La reprise de données, source de difficultés
La phase de reprise de données est souvent à l’origine de difficultés majeures sur les projets. Elle est de la responsabilité du client, mais requiert une collaboration étroite entre prestataire et client. En effet, le client est responsable du nettoyage des données existantes, de l’extraction des données, de la validation des données converties (avant chargement) et de la recette de l’intégration des données (après chargement).
Le prestataire est responsable des spécifications de reprise, de la conversion des données extraites (avant chargement), des programmes d’injection et du chargement des données.
Recette : la responsabilité du client
Le client est globalement responsable de la recette. Le prestataire a principalement en charge les livraisons du progiciel ou logiciel pour recette et les corrections des anomalies.
Multiples griefs
Dans notre exemple, les principaux griefs de la phase reprise de données concernaient à la fois les spécifications de reprises qui ne reprenaient pas les mises à jour des dossiers d’analyses, les défauts dans les données extraites (doublons, valeurs erronées, incohérences, etc.), et les bogues dans les programmes de conversions et de chargements.
Dans notre exemple, l’analyse des griefs de la phase recette porte sur les questions suivantes : les scénarios de tests sont-ils conformes aux dossiers d’analyses ? Les retards ont-ils pour cause le délai de déroulement des tests (responsabilité du client) ou le délai de correction des anomalies identifiées par le client (responsabilité du prestataire)?
Les anomalies non corrigées en fin de recette sont-elles acceptables en regard des conditions d’acceptation de recette définies au PQP, lequel distingue les anomalies bloquantes, majeures et mineures ?
Accord amiable
J’ai présenté un cas représentatif des expertises ordonnées par un tribunal, à la demande d’une partie, suite à l’abandon d’un projet de mise en œuvre de système d’information, que ce soit la réalisation d’un développement spécifique ou l’intégration d’un progiciel.

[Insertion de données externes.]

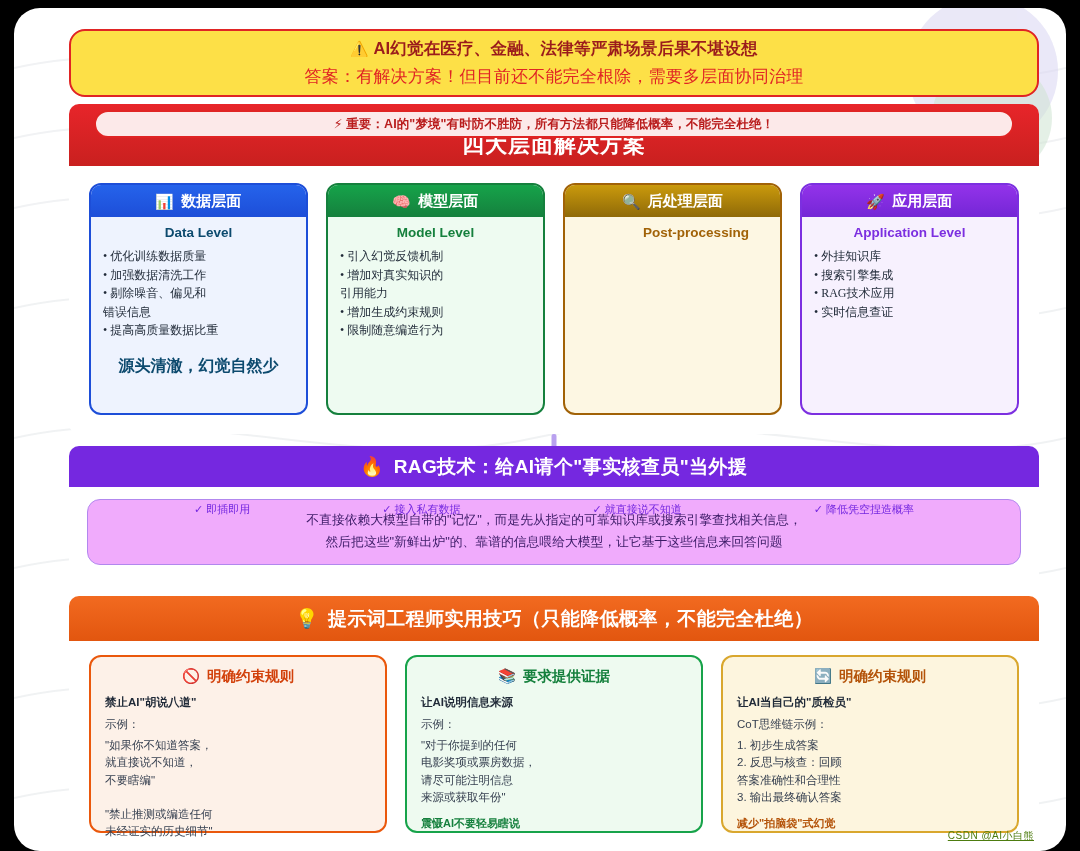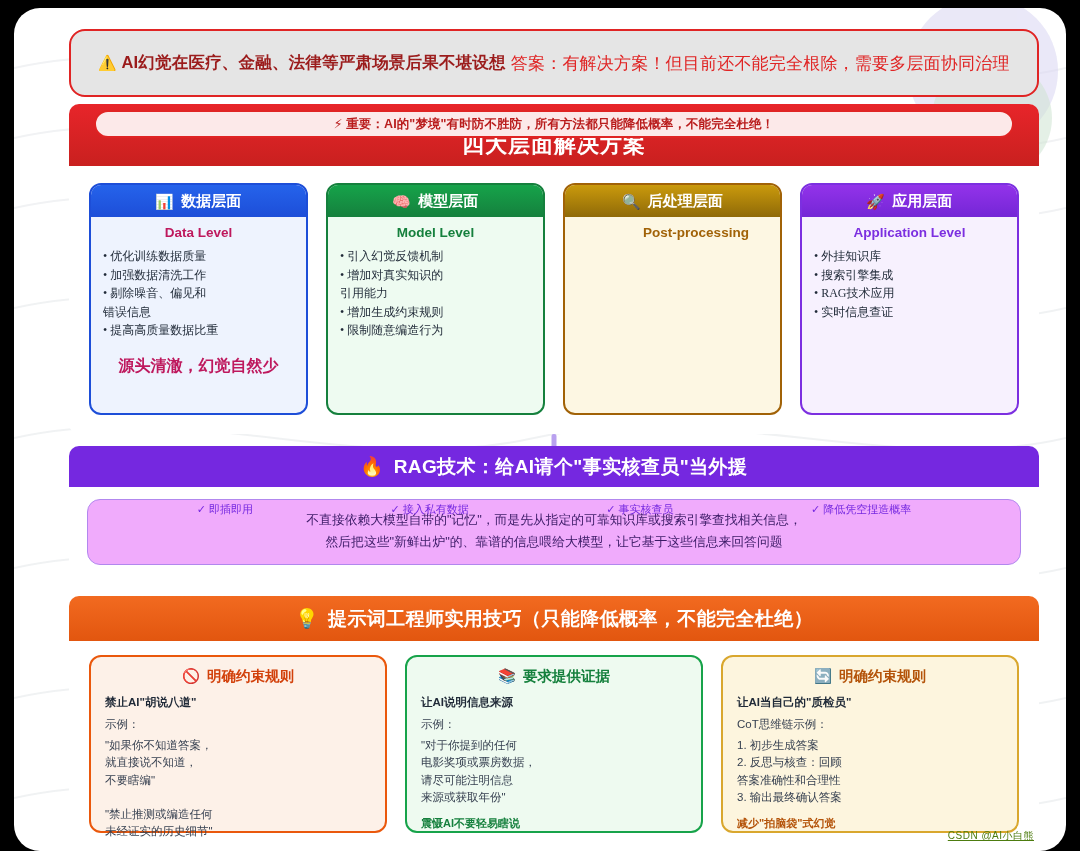--- a/index.html
+++ b/index.html
@@ -65,11 +65,11 @@
     top: 13px;
     width: 970px;
     height: 68px;
-    background: #e5e5e5;
+    background: #fde047;
     border: 2.5px solid #e02424;
     border-radius: 16px;
     display: flex;
-    flex-direction: row;
+    flex-direction: column;
     align-items: center;
     justify-content: center;
     gap: 5px;

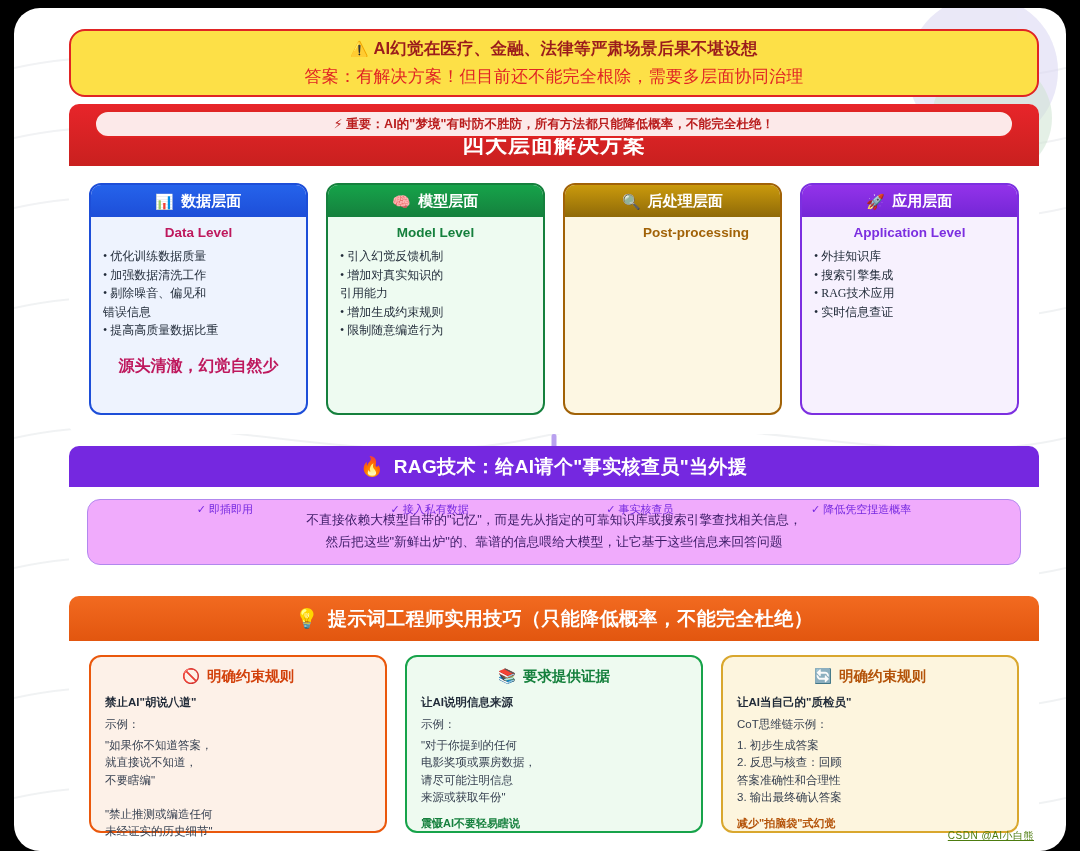--- a/index.html
+++ b/index.html
@@ -185,7 +185,7 @@
   
   .c-blue { border-color: #1d4ed8; background: #eef3fe; }
   .c-blue .lvl-head { background: linear-gradient(180deg,#2563eb 0%,#1d4ed8 100%); }
-  .c-blue .lvl-sub, .c-blue .lvl-foot { color: #be185d; }
+  .c-blue .lvl-sub, .c-blue .lvl-foot { color: #0c4a6e; }
   
   .c-green { border-color: #15803d; background: #eefbf1; }
   .c-green .lvl-head { background: linear-gradient(180deg,#16a34a 0%,#15803d 100%); }

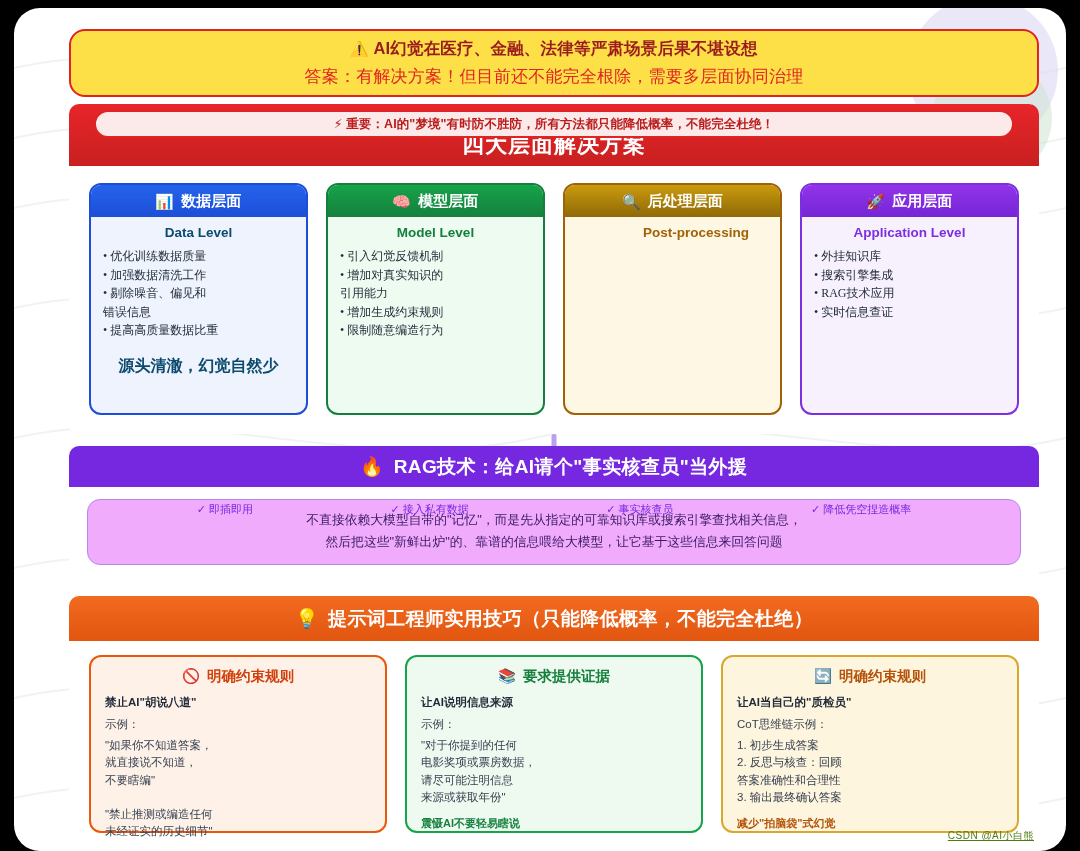--- a/index.html
+++ b/index.html
@@ -457,7 +457,7 @@
             <div class="rag-checks">
               <span>✓ 即插即用</span>
               <span>✓ 接入私有数据</span>
-              <span>✓ 事实核查员</span>
+              <span>✓ 就直接说不知道</span>
               <span>✓ 降低凭空捏造概率</span>
             </div>
             <div class="rag-para">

Une expertise bien conduite permet de rétablir un dialogue entre les parties
Ces expertises sont particulièrement complexes du fait de la collaboration étroite ayant existé entre les parties pendant le projet et de l’absence de réglementations ou de normes particulières. L’expert commence par une prise de connaissance du référentiel contractuel et une reconstitution de l’historique du projet.
Ensuite, pour chaque phase du projet, l’expert analyse les griefs exposés par les parties, lesquels sont constitués par des écarts entre ce qui a été fait et ce qui aurait dû être fait, puis les causes de ces écarts et à qui elles sont imputables. Certes, l’expert ne reçoit pas pour mission de concilier les parties.
Néanmoins, une expertise bien conduite permet de rétablir un dialogue entre les parties et de donner à chacune une vision claire de ses forces et faiblesses. C’est pourquoi, dans la grande majorité des cas, l’expertise aboutit à un accord amiable qui met fin au litige, et cela en cours d’expertise ou après le dépôt du rapport de l’expert.